### What needs to be done:
Nothing but the records, repeated word for word and free of pictures, belongs in the answer.

[Records drawn from a dataset]
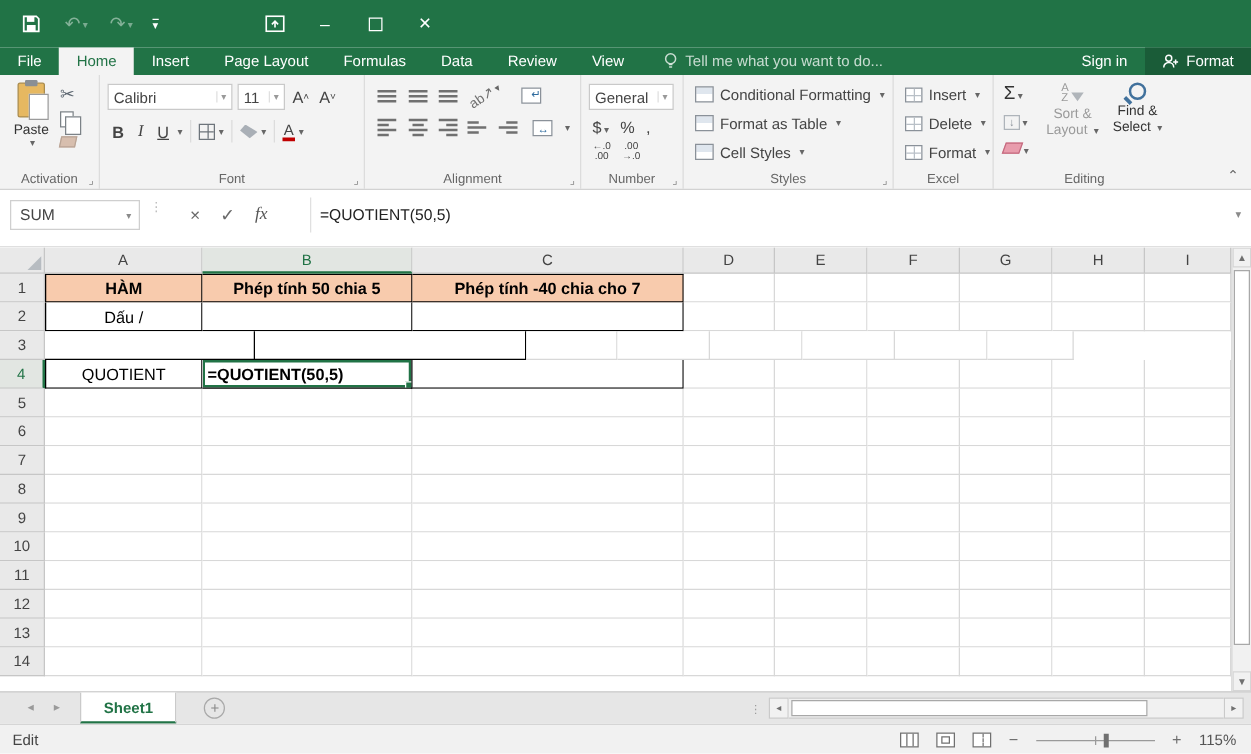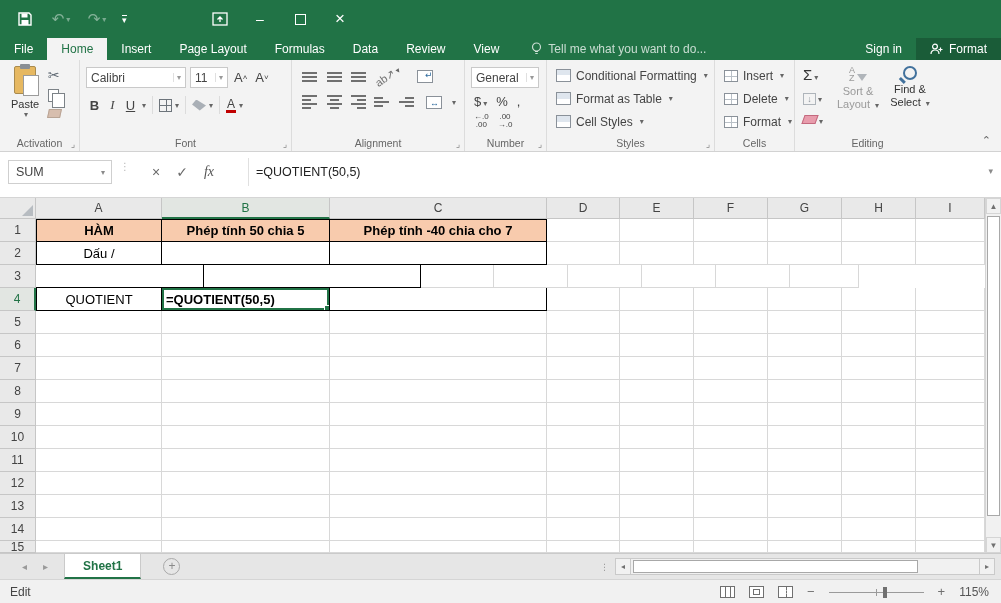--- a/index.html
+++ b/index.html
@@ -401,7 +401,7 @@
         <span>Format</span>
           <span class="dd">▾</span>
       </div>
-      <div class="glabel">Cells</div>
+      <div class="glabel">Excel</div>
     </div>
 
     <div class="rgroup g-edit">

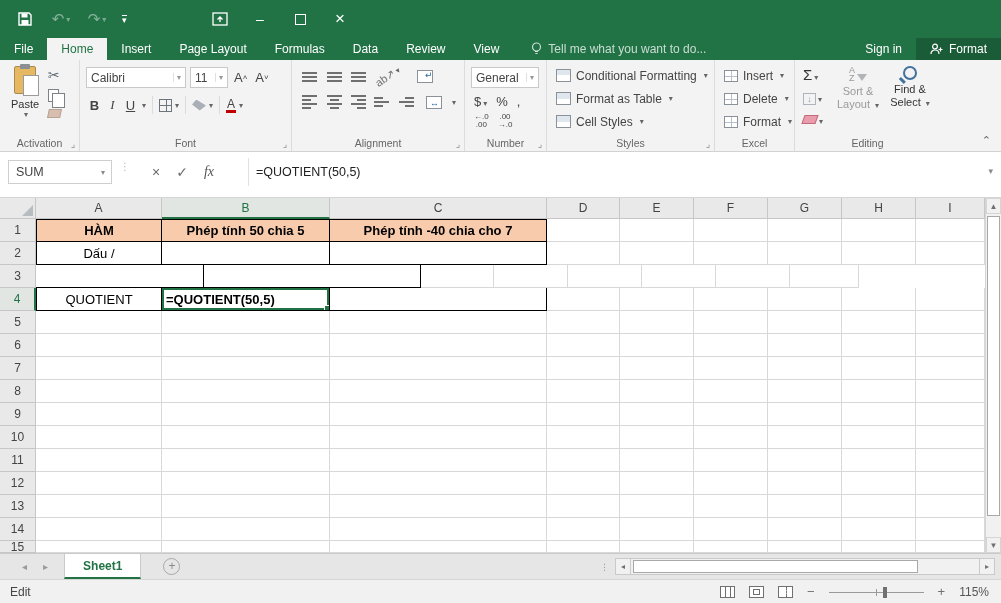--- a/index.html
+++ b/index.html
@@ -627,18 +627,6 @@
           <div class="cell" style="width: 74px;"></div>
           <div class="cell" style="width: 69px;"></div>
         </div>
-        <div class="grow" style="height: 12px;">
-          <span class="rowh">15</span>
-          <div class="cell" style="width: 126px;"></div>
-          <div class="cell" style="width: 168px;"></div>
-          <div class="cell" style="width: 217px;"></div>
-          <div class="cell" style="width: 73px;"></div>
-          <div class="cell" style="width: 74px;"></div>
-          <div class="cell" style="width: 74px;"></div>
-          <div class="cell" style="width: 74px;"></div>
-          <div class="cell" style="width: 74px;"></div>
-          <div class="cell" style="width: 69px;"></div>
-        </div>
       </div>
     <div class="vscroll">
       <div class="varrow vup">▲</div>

### Final answer:
--- a/index.html
+++ b/index.html
@@ -401,7 +401,7 @@
         <span>Format</span>
           <span class="dd">▾</span>
       </div>
-      <div class="glabel">Cells</div>
+      <div class="glabel">Excel</div>
     </div>
 
     <div class="rgroup g-edit">

--- a/index.html
+++ b/index.html
@@ -627,18 +627,6 @@
           <div class="cell" style="width: 74px;"></div>
           <div class="cell" style="width: 69px;"></div>
         </div>
-        <div class="grow" style="height: 12px;">
-          <span class="rowh">15</span>
-          <div class="cell" style="width: 126px;"></div>
-          <div class="cell" style="width: 168px;"></div>
-          <div class="cell" style="width: 217px;"></div>
-          <div class="cell" style="width: 73px;"></div>
-          <div class="cell" style="width: 74px;"></div>
-          <div class="cell" style="width: 74px;"></div>
-          <div class="cell" style="width: 74px;"></div>
-          <div class="cell" style="width: 74px;"></div>
-          <div class="cell" style="width: 69px;"></div>
-        </div>
       </div>
     <div class="vscroll">
       <div class="varrow vup">▲</div>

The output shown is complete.